Inconvenientes de uma conceção

J.-M. Nobre-Correia
A fragilização dos média levou muitos a praticar um jornalismo ligeiro e explosivo: uma estratégia de vistas curtas…
O ofício de informar sempre existiu. Utilizando sucessivamente, e até mesmo paralelamente, a expressão oral, manuscrita e impressa. Em ambiente de repressão ou de liberdade, em maior ou menor grau. Mas é claro que o jornalismo enquanto atividade profissional supôs uma sociedade democrática. E não foi por acaso se, de fins do século XVIII à atualidade, as lutas pela democracia e pela liberdade de informar foram nitidamente concomitantes.
É claro que, uma vez alcançada a liberdade de informar, isso não significou que a atividade jornalística passou a ser uma garantia para a democracia. Até porque a perceção da atualidade e o seu relato não são do domínio das ciências ditas exatas: a apregoada objetividade não existe. Há sim competência profissional, rigor e honestidade. A que se vêm juntar a sensibilidade e a cultura de quem perceciona e relata os factos de atualidade.
Há, pois, quem, em função destas sensibilidade e cultura, das suas opções ideológicas, faça uma seleção dos factos, mas também um relato, uma perspetivação e uma análise destes factos, que se traduzem em combate contra a democracia e o Estado de direito. E quem proceda a essas mesmas operações jornalísticas sem travar conscientemente qualquer combate antidemocrático, embora o que produz tenha consequências similares.
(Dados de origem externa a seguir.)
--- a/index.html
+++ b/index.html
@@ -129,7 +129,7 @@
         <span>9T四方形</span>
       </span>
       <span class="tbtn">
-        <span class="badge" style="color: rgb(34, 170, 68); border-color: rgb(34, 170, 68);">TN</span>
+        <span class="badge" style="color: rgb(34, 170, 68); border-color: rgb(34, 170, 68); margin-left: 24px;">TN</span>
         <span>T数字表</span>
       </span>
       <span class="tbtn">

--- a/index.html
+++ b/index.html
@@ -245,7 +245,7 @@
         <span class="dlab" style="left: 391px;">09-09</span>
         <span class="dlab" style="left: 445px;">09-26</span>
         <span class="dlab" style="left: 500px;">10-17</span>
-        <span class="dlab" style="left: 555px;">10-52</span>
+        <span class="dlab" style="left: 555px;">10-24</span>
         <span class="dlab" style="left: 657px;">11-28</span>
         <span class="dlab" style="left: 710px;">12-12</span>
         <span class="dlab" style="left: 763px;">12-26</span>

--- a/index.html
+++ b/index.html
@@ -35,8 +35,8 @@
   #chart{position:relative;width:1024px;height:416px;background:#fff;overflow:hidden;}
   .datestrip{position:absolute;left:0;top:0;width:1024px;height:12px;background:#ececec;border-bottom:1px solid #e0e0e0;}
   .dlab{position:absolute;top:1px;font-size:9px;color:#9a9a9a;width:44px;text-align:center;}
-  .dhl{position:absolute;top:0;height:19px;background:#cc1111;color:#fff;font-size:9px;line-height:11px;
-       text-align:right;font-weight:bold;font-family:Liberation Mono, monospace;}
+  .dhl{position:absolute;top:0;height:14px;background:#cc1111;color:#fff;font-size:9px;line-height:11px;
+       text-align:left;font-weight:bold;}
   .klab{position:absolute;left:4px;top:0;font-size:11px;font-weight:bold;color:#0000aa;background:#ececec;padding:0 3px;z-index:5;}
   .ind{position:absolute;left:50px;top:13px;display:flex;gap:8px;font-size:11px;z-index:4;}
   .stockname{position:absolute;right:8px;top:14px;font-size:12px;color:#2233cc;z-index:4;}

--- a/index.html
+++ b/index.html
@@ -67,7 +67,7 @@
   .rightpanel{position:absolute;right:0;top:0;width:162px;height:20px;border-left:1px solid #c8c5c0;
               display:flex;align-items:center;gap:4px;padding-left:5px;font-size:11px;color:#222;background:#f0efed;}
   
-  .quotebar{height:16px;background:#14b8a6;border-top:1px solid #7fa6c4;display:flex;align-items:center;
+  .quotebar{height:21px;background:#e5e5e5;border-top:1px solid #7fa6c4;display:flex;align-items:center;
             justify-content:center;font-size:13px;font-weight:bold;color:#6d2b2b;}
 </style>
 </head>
Que neste segundo caso constituem propostas de mutação de fundo e mesmo convites a uma radicalização dos cidadãos perante a democracia e o Estado de direito.
O jornalismo militante sempre existiu, situemos nós o aparecimento do ofício na “descoberta” da prensa tipográfica (no século XV) ou na industrialização da imprensa (no XIX). Já a variante irrefletida é fruto antes do mais de uma lógica da concorrência desenfreada dominada cada vez mais pela informação em tempo real. Uma lógica da concorrência particularmente acentuada com a desmonopolização do audiovisual, nos anos 1970, e ainda mais assanhada com a abertura da internet ao público em geral, nos anos 1990.
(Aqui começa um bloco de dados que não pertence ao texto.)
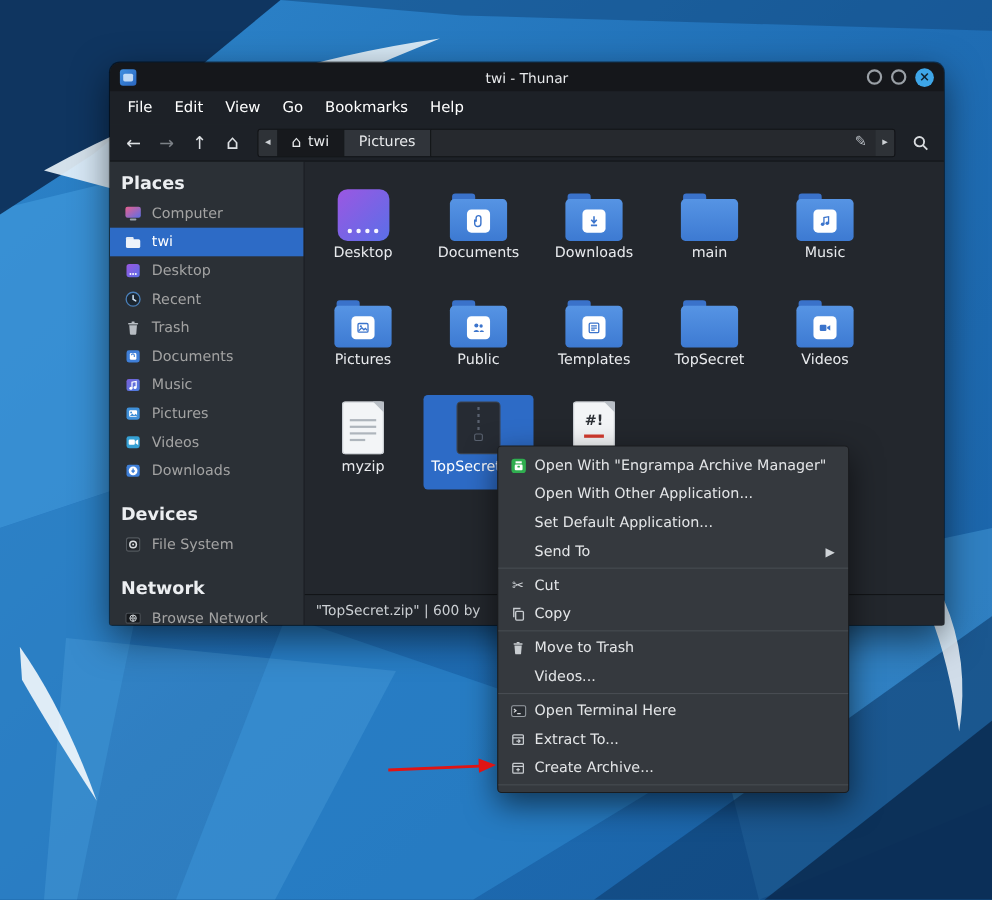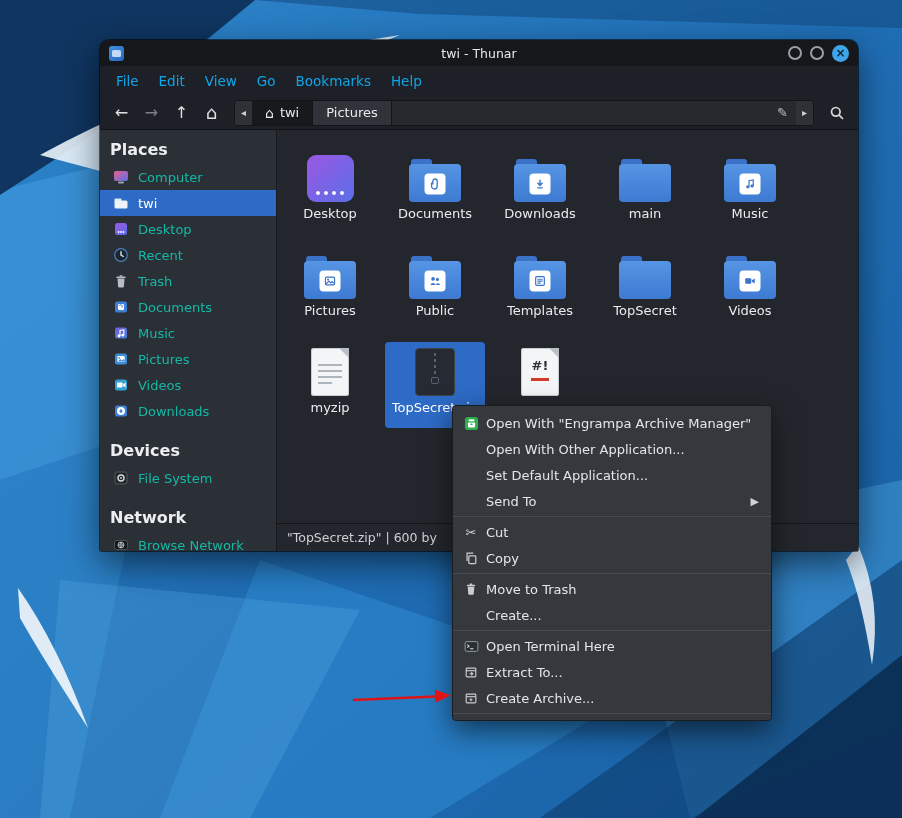--- a/index.html
+++ b/index.html
@@ -11,7 +11,7 @@
 
   
   .window {
-    position:absolute; left:100px; top:40px; width:758px; height:511px; z-index:10;
+    position:absolute; left:100px; top:57px; width:758px; height:511px; z-index:10;
     background:#23272d; border-radius:9px 9px 2px 2px;
     box-shadow:0 12px 34px rgba(0,0,0,.55), 0 0 0 1px rgba(0,0,0,.55);
     display:flex; flex-direction:column;

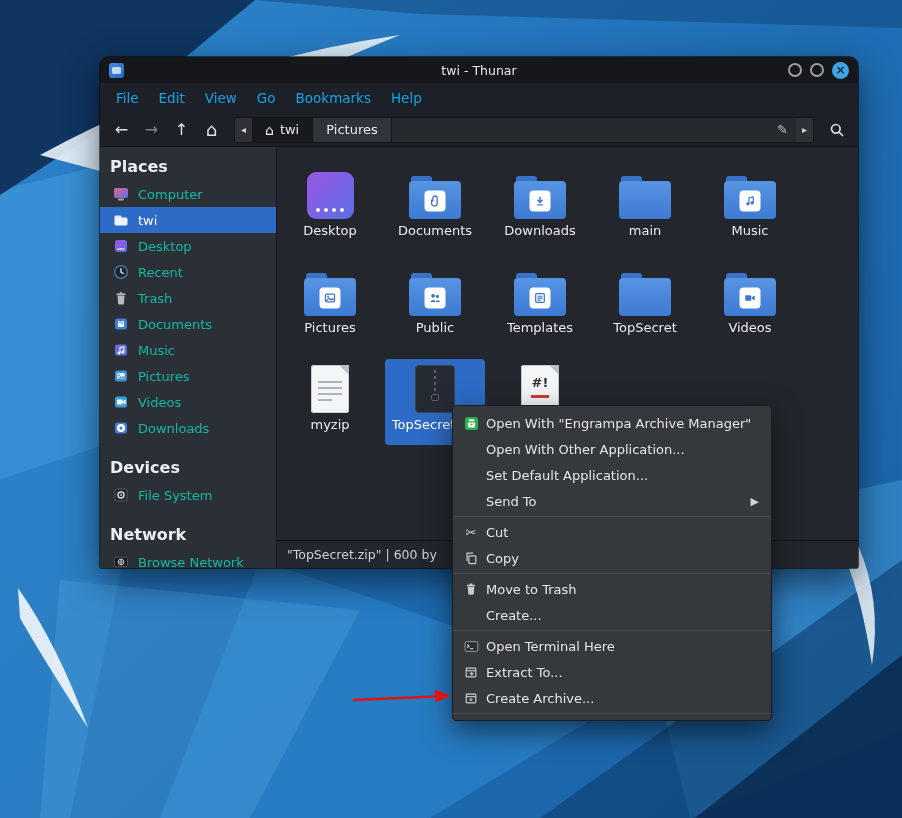--- a/index.html
+++ b/index.html
@@ -29,7 +29,7 @@
     display:flex; align-items:center; justify-content:center; font-size:12px; font-weight:bold; line-height:1; }
 
   .menubar { height:30px; flex:none; background:#1d2127; display:flex; align-items:center; padding:0 6px; }
-  .menubar .mitem { padding:4px 10px; font-size:13.5px; color:#0ea5e9; border-radius:3px;text-align:right; }
+  .menubar .mitem { padding:4px 10px; font-size:13.5px; color:#ffffff; border-radius:3px;text-align:right; }
 
   .toolbar { height:34px; flex:none; background:#1d2127; border-bottom:1px solid #111316;
     display:flex; align-items:center; padding:0 8px; gap:3px; }

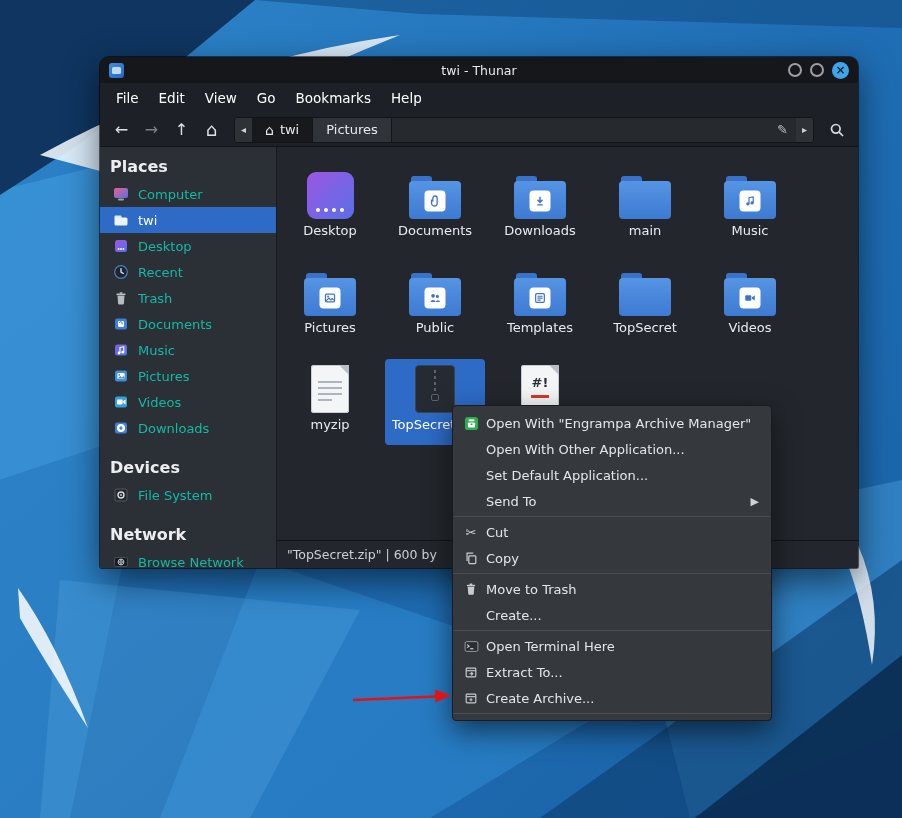--- a/index.html
+++ b/index.html
@@ -52,7 +52,7 @@
   .shead { font-size:16px; font-weight:bold; color:#eceef1; padding:6px 10px 5px 10px; }
   .shead.gap { margin-top:11px; }
   .srow { height:26px; display:flex; align-items:center; gap:9px; padding:0 8px 0 13px;
-    font-size:13px; color:#14b8a6; }
+    font-size:13px; color:#a3a3a3; }
   .srow.selected { background:#2d6bc6; color:#ffffff; }
   .sic { width:16px; height:16px; flex:none; display:flex; align-items:center; justify-content:center; }
 

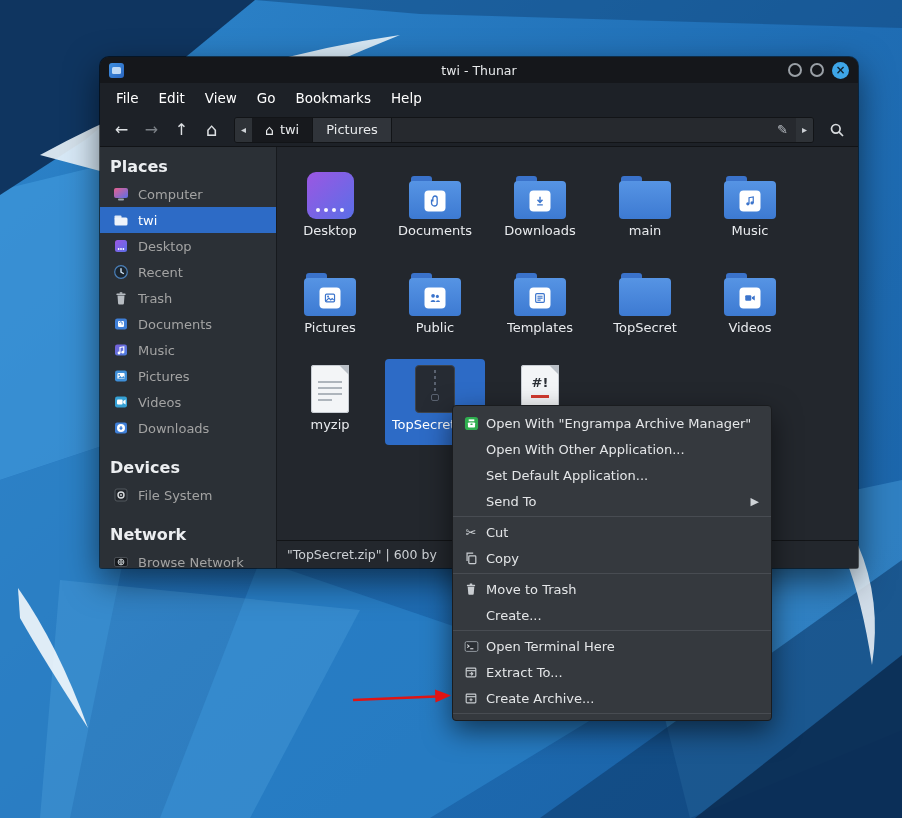--- a/index.html
+++ b/index.html
@@ -606,7 +606,7 @@
 
   <div class="menu-item">
     <span class="mi-icon"></span>
-    <span class="mi-label">Create...</span>
+    <span class="mi-label">Videos...</span>
   </div>
 
   <div class="menu-sep"></div>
A atividade jornalística transformou-se assim num permanente contrarrelógio que não dá (muito) tempo à verificação e à desejável perspetivação dos factos. Enquanto a redução dos meios financeiros e humanos de que passaram a dispor as redações abriu as portas à interferência cada vez mais evidente de numerosas assessorias de empresas e instituições que propõem “peças” prontas-a-publicar. E não é a inexperiência de redações crescentemente mais jovens (porque menos dispendiosas), desprovidas de memória e solidez cultural, que é suscetível de resistir às numerosas instrumentalizações vindas do exterior.
As audiências (da imprensa, da rádio e da televisão) tendo fortemente diminuído, como resultado da gigantesca proliferação dos média, boa parte das redações caíram na tentação de procurar à viva força temas capazes de provocar sensação. Temas onde houver ou será suscetível de haver declarações bombásticas, gritaria, lágrimas, farsa, violência. Acrescentando a estes ingredientes de base, se necessário for, a pitada de terminologia, de montagem sonora ou de imagens para tornar a peça ainda mais acutilante, perturbante, emocionante.
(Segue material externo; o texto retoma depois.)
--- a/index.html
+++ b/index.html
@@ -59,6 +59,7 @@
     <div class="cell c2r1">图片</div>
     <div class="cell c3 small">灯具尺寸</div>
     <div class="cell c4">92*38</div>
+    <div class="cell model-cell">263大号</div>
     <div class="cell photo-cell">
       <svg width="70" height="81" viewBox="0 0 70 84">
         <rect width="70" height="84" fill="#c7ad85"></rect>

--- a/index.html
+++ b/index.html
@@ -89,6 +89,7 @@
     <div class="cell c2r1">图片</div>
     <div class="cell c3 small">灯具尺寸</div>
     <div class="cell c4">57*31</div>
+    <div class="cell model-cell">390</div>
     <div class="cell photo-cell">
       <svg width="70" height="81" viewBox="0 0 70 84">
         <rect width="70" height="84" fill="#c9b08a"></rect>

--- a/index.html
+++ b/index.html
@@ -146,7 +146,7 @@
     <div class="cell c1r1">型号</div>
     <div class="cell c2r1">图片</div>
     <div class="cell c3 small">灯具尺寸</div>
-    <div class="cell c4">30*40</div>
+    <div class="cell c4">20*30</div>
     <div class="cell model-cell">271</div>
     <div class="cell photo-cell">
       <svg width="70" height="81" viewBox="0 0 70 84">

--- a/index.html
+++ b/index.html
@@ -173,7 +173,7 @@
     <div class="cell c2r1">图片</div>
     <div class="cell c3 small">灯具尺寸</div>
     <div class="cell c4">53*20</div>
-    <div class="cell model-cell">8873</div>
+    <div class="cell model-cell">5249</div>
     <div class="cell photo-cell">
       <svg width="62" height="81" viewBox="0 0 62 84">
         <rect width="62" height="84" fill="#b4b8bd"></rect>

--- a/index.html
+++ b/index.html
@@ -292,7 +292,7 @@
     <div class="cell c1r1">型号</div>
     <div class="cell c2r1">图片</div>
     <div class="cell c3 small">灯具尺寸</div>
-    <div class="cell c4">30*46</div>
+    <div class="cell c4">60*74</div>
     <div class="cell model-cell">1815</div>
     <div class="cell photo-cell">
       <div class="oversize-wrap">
Nesta singular conceção do jornalismo, os média passaram a estar particularmente atentos a políticos franco-atiradores (que pouco mais representam do que eles próprios) e a organizações ativistas. Contanto que a estratégia de comunicação destes preveja iniciativas e declarações estrondosas, de preferência anunciadas com antecedência, para que as redações não sejam apanhadas desprevenidas. Os nossos média passaram assim a ser inundados pela comunicação orquestrada por partidos e sindicatos, assim como por afirmações e gestos mais ou menos espalhafatosos e à margem da legalidade.
Esta maneira de tratar a atualidade, sem os devidos recuo e serenidade, tem, porém, graves inconvenientes: a perda de credibilidade junto dos cidadãos, seguida de um quase irremediável afastamento. O que explica o descrédito em que se encontram os média de informação em Portugal e o número crescente de cidadãos que deixaram de ler jornais, ouvir rádios ou ver televisões, de estar minimamente ao corrente do que se passa no país que é o deles. Enquanto um populismo de desespero vai medrando em extremismo…
Professor emérito de Informação e Comunicação da Université Libre de Bruxelles, autor do livro Média, Informação e Democracia (Almedina).
Texto publicado no diário Público, Lisboa, 24 de fevereiro de 2020, p. 9.